Ahora la oferta del monte se centra en una micología primaveral no tan conocida y por ello sorprendente. «Las setas de primavera son como más sutiles». Por la cocina desfilan «perrechicos, boletus pinícola, colmenillas, senderillas, algún marzuelo todavía, champiñones, las últimas trufas negras de invierno (sí, de invierno), rebozuelos, esperando alguna seta de cardo... Todas ellas acompañadas o acompañando a caza, los espárragos de Luis Antonio de Tudela de Duero, huevos de corral, foie de Malvasía, mantequilla y panceta de Soria, recuerdos de escabeches, miel, frutos del pinar, piñas verdes de pino...».
Toca hablar de lo que vendrá. Pero no. La Lobita es de día a día. «El futuro es incierto, y mi única mirada es el presente y quizá un futuro más a corto plazo, siguiendo con las cosas que estamos haciendo, con nuevas ideas siempre. Pasito a pasito».
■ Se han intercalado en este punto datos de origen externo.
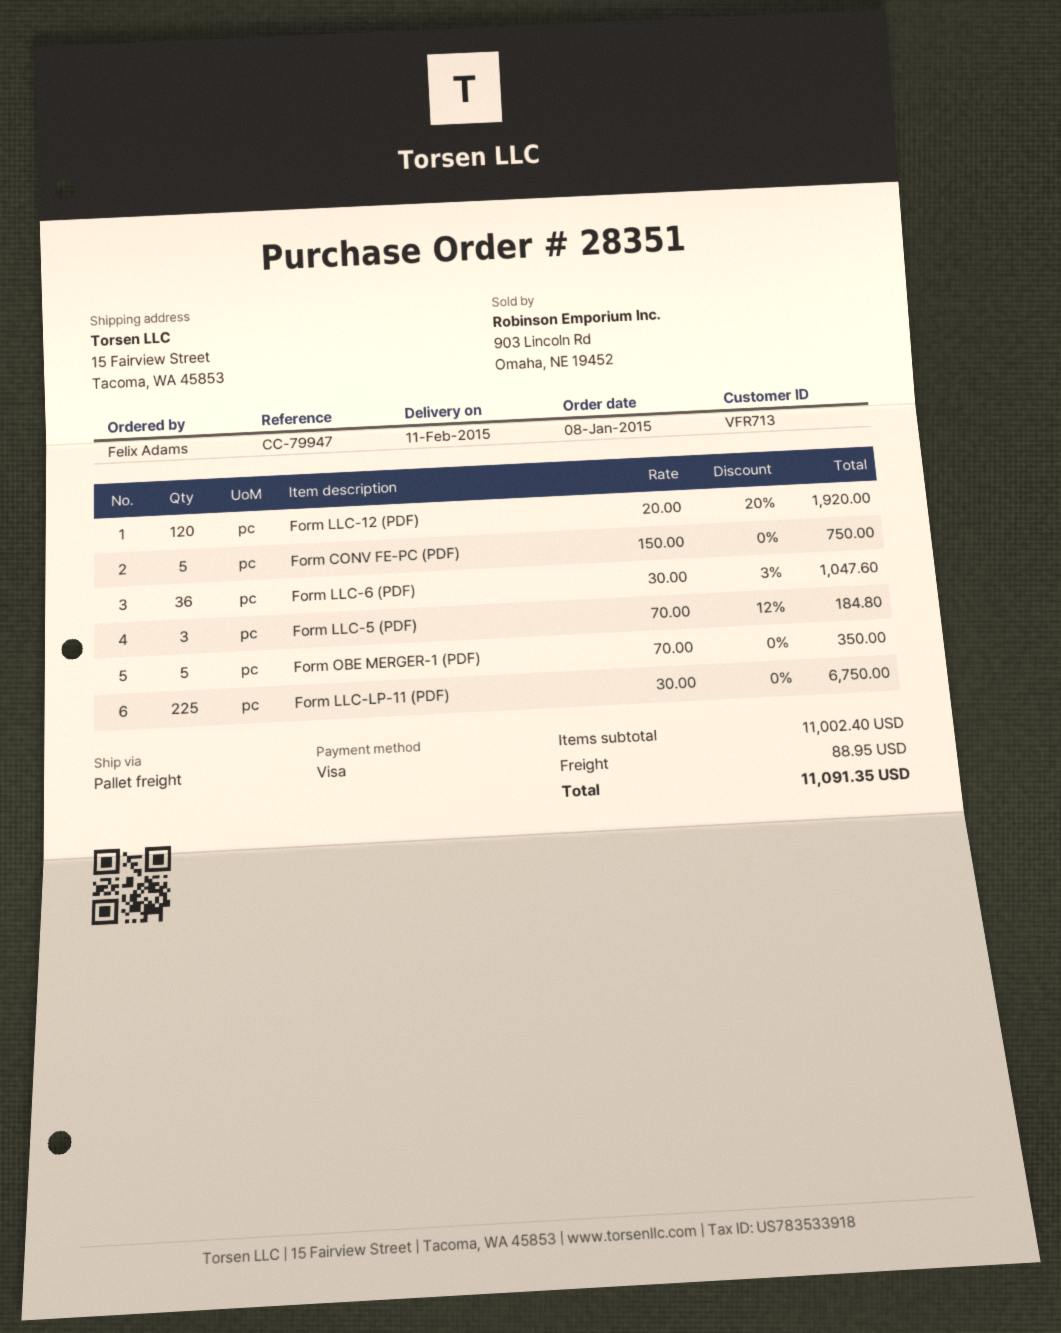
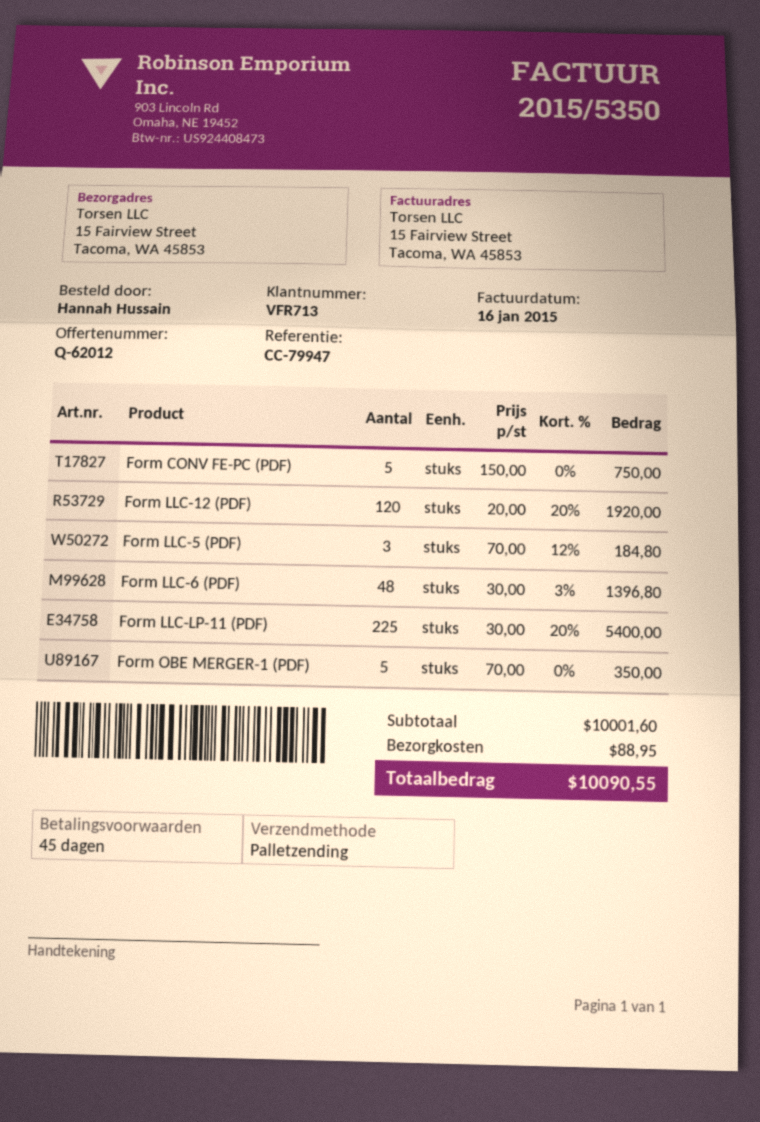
ordered by: Felix Adams -> Hannah Hussain
Form LLC-6 (PDF): 36 x 30.00 - 3% = 1047.60 -> 48 x 30.00 - 3% = 1396.80
Form LLC-LP-11 (PDF): 225 x 30.00 = 6750.00 -> 225 x 30.00 - 20% = 5400.00
subtotal: 11002.40 -> 10001.60
total: 11091.35 -> 10090.55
¿Qué nos recomiendan probar? Es difícil, pero la chef se decanta por «‘La serrería del pueblo’, ese homenaje que hacemos a todas esas gentes que han cuidado de estos bosques durante generaciones». Recupera además la tradición de la terrina «con esa forma de pino negral que la hace tan bonita y visual». Para maridarlo, Diego apuesta por «un vino criado en barricas de pino, que le da ese toque de resina tan característico. Son vinos Retsinas de Grecia, o de tea de la isla de La Palma». O un clarete que recuerda al de la Ribera que bebía su abuelo en porrón, «siempre de un pequeño proyecto como me gusta a mí». Pies en la tierra, Estrella en el cielo.